== The problem ==
Could you repeat every line below exactly, skipping the images?
==== Dataset extract
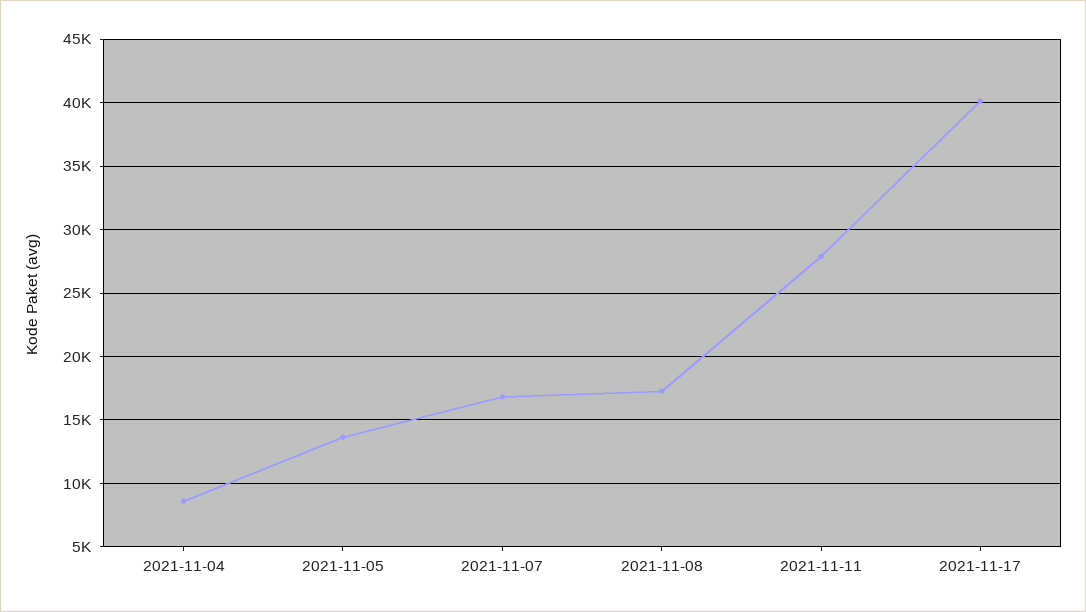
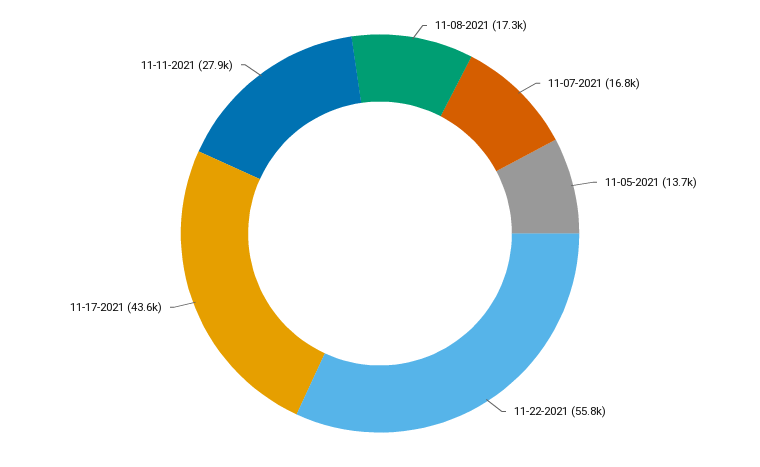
2021-11-04: 8500 -> none
2021-11-17: 40000 -> 43600
11-22-2021: none -> 55800

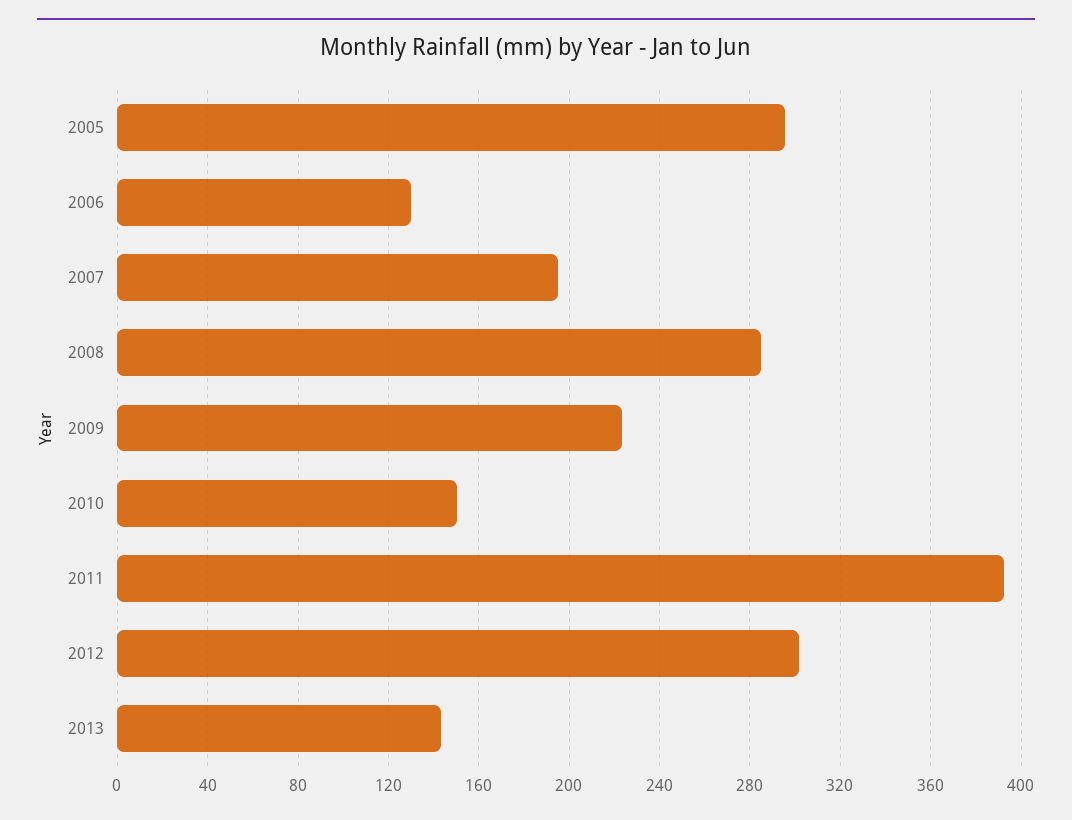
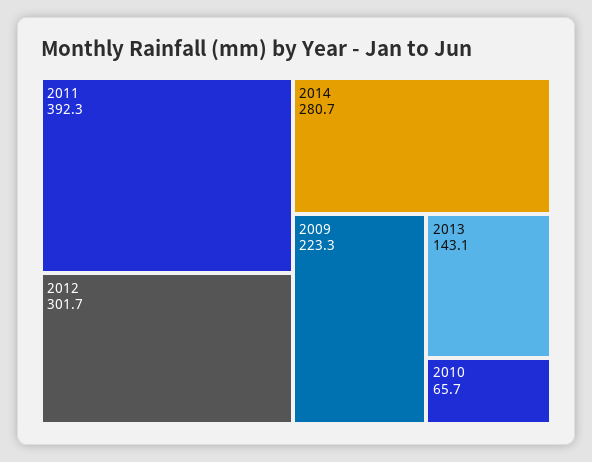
2005: 295 -> none
2006: 130 -> none
2007: 195 -> none
2008: 285 -> none
2010: 150 -> 65.7
2014: none -> 280.7

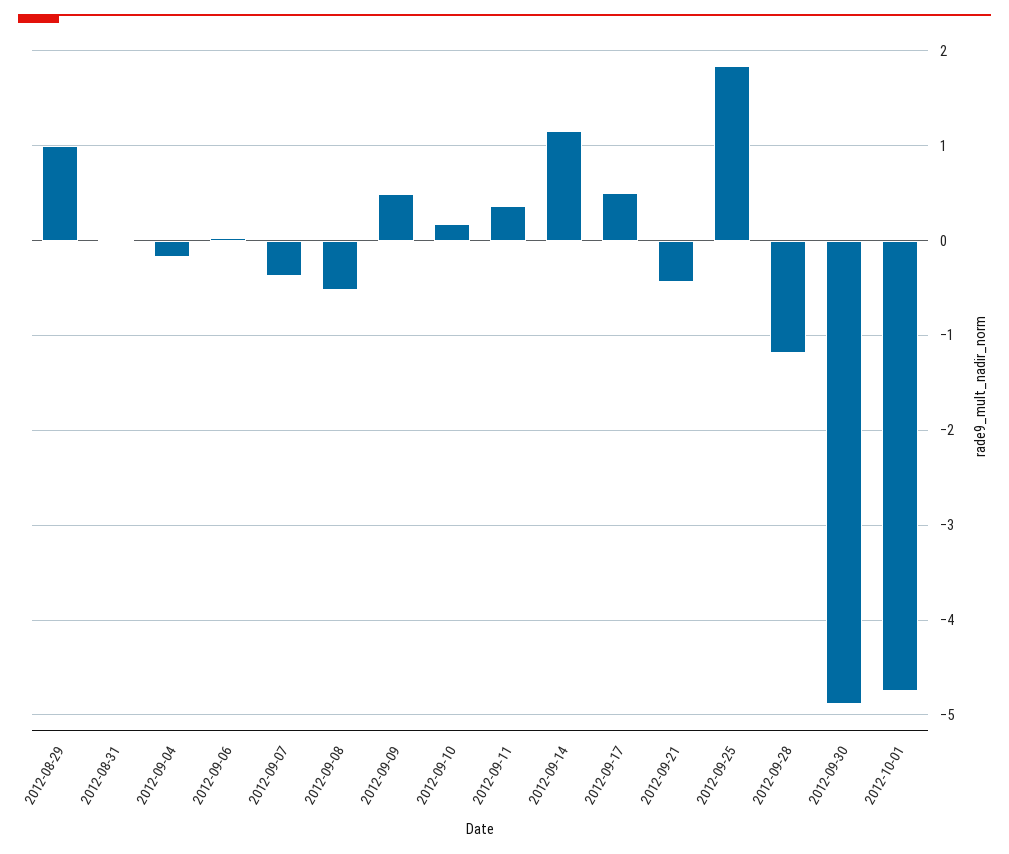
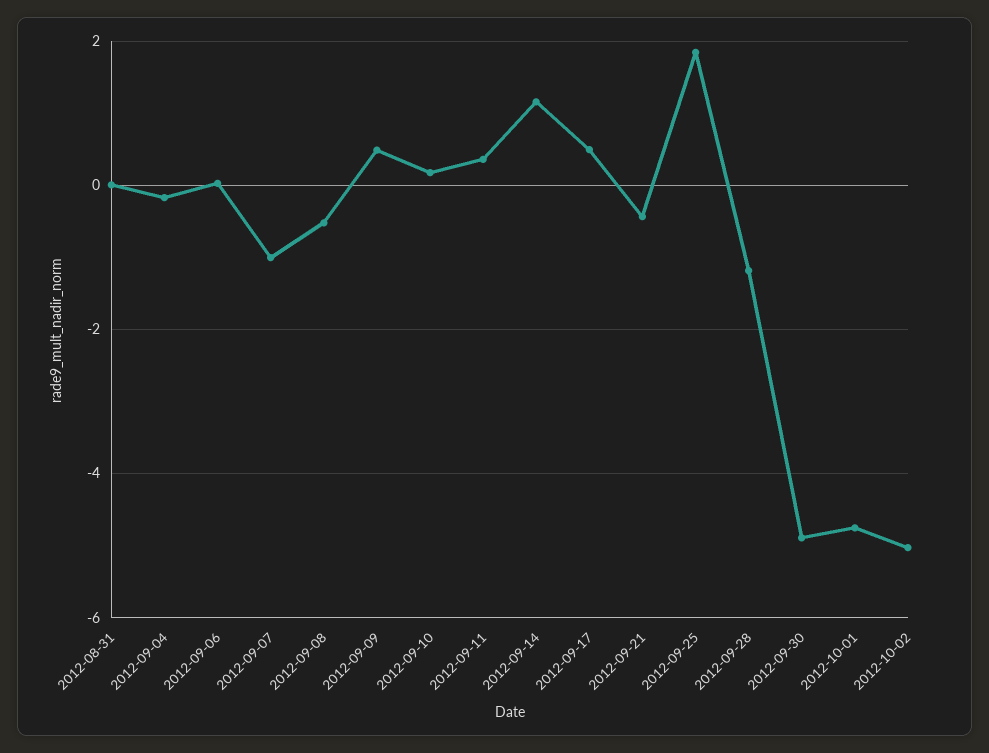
2012-08-29: 1 -> none
2012-09-07: -0.4 -> -1
2012-10-02: none -> -5

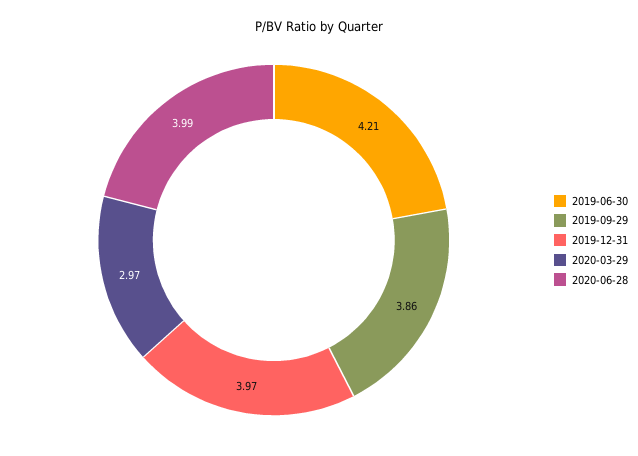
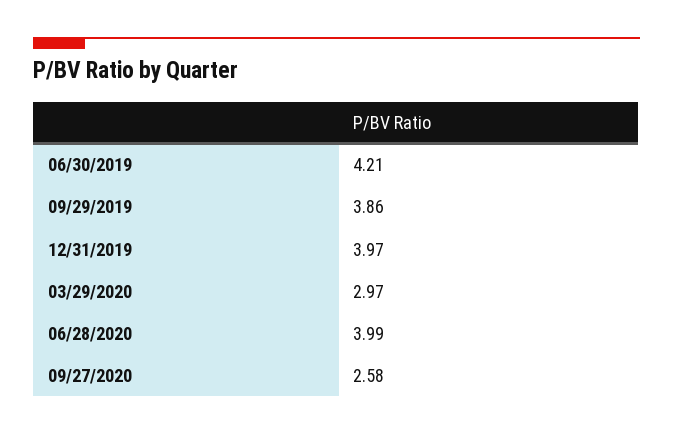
09/27/2020: none -> 2.58

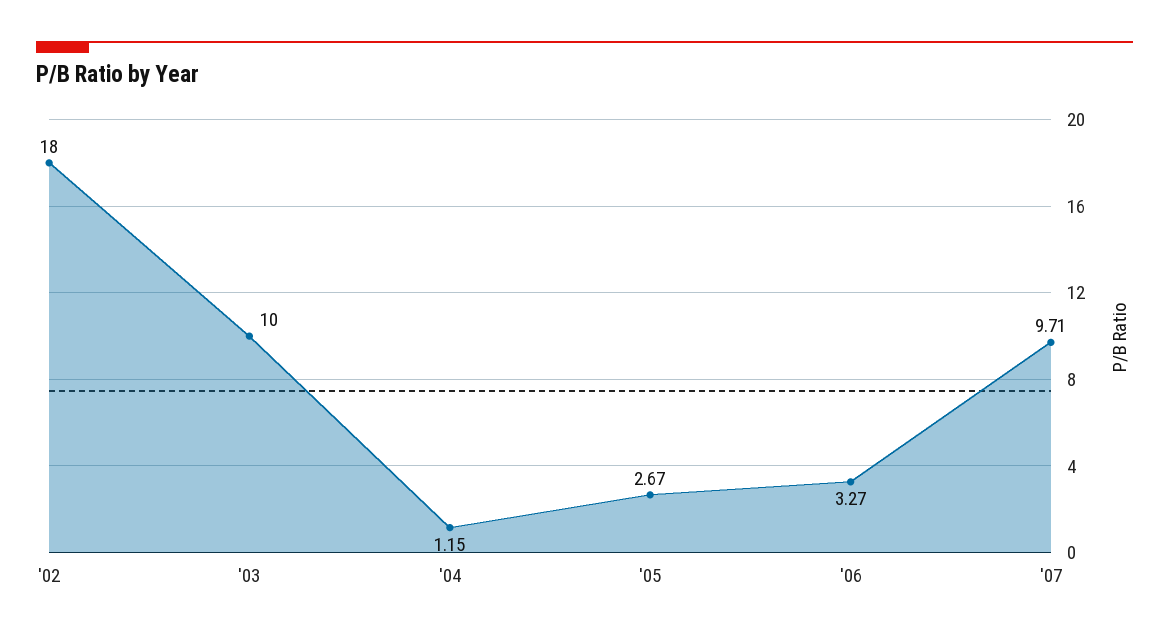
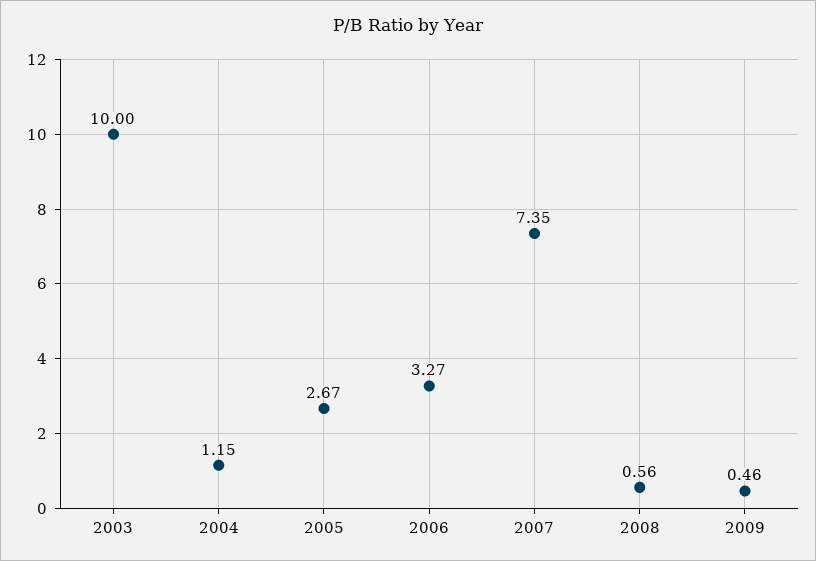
'02: 18 -> none
'07: 9.71 -> 7.35
2008: none -> 0.56
2009: none -> 0.46

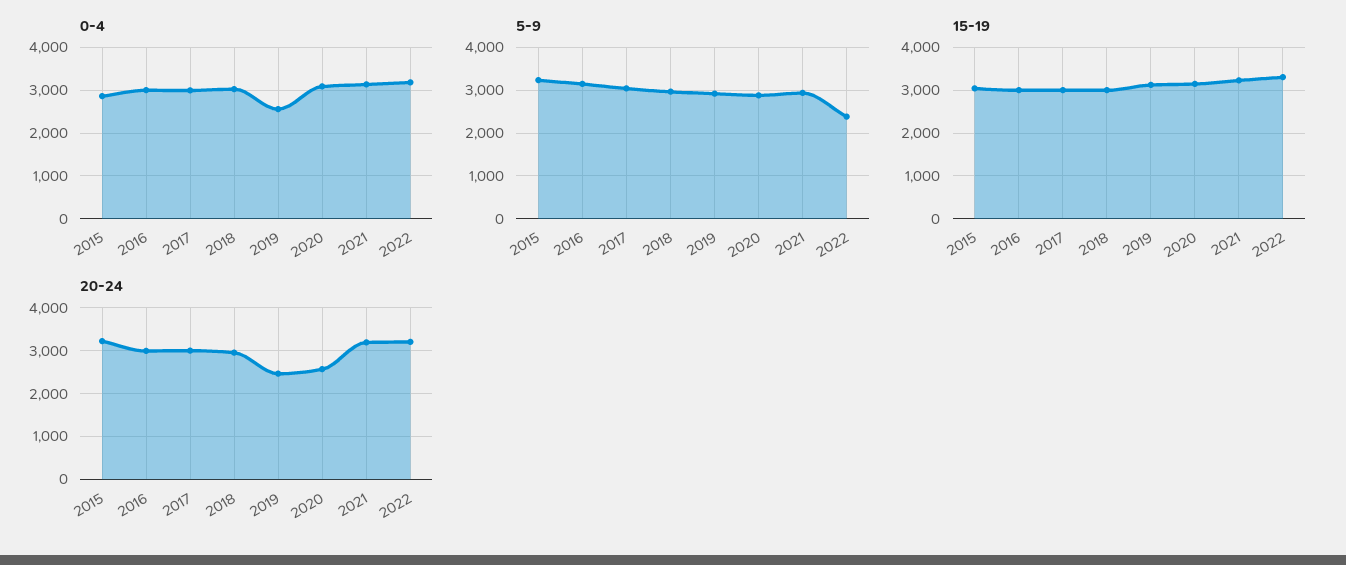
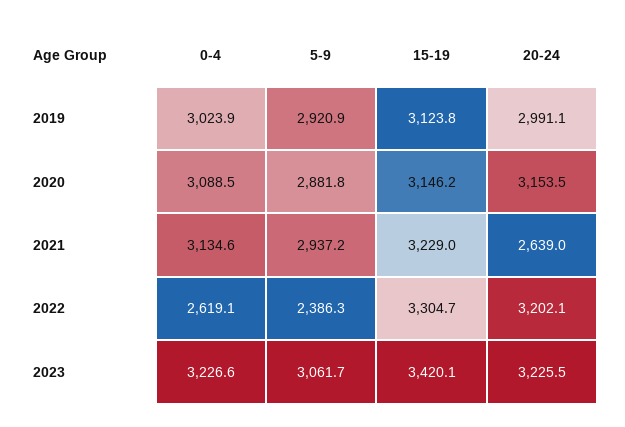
0-4, 2015: 2800 -> none
0-4, 2016: 3000 -> none
0-4, 2017: 3000 -> none
0-4, 2018: 3000 -> none
0-4, 2019: 2600 -> 3023.9
0-4, 2022: 3200 -> 2619.1
5-9, 2015: 3200 -> none
5-9, 2016: 3200 -> none
5-9, 2017: 3000 -> none
5-9, 2018: 3000 -> none
15-19, 2015: 3000 -> none
15-19, 2016: 3000 -> none
15-19, 2017: 3000 -> none
15-19, 2018: 3000 -> none
20-24, 2015: 3200 -> none
20-24, 2016: 3000 -> none
20-24, 2017: 3000 -> none
20-24, 2018: 3000 -> none
20-24, 2019: 2400 -> 2991.1
20-24, 2020: 2600 -> 3153.5
20-24, 2021: 3200 -> 2639
0-4, 2023: none -> 3226.6
5-9, 2023: none -> 3061.7
15-19, 2023: none -> 3420.1
20-24, 2023: none -> 3225.5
========
== Response below ==
2021-11-04: 8500 -> none
2021-11-17: 40000 -> 43600
11-22-2021: none -> 55800

2005: 295 -> none
2006: 130 -> none
2007: 195 -> none
2008: 285 -> none
2010: 150 -> 65.7
2014: none -> 280.7

2012-08-29: 1 -> none
2012-09-07: -0.4 -> -1
2012-10-02: none -> -5

09/27/2020: none -> 2.58

'02: 18 -> none
'07: 9.71 -> 7.35
2008: none -> 0.56
2009: none -> 0.46

0-4, 2015: 2800 -> none
0-4, 2016: 3000 -> none
0-4, 2017: 3000 -> none
0-4, 2018: 3000 -> none
0-4, 2019: 2600 -> 3023.9
0-4, 2022: 3200 -> 2619.1
5-9, 2015: 3200 -> none
5-9, 2016: 3200 -> none
5-9, 2017: 3000 -> none
5-9, 2018: 3000 -> none
15-19, 2015: 3000 -> none
15-19, 2016: 3000 -> none
15-19, 2017: 3000 -> none
15-19, 2018: 3000 -> none
20-24, 2015: 3200 -> none
20-24, 2016: 3000 -> none
20-24, 2017: 3000 -> none
20-24, 2018: 3000 -> none
20-24, 2019: 2400 -> 2991.1
20-24, 2020: 2600 -> 3153.5
20-24, 2021: 3200 -> 2639
0-4, 2023: none -> 3226.6
5-9, 2023: none -> 3061.7
15-19, 2023: none -> 3420.1
20-24, 2023: none -> 3225.5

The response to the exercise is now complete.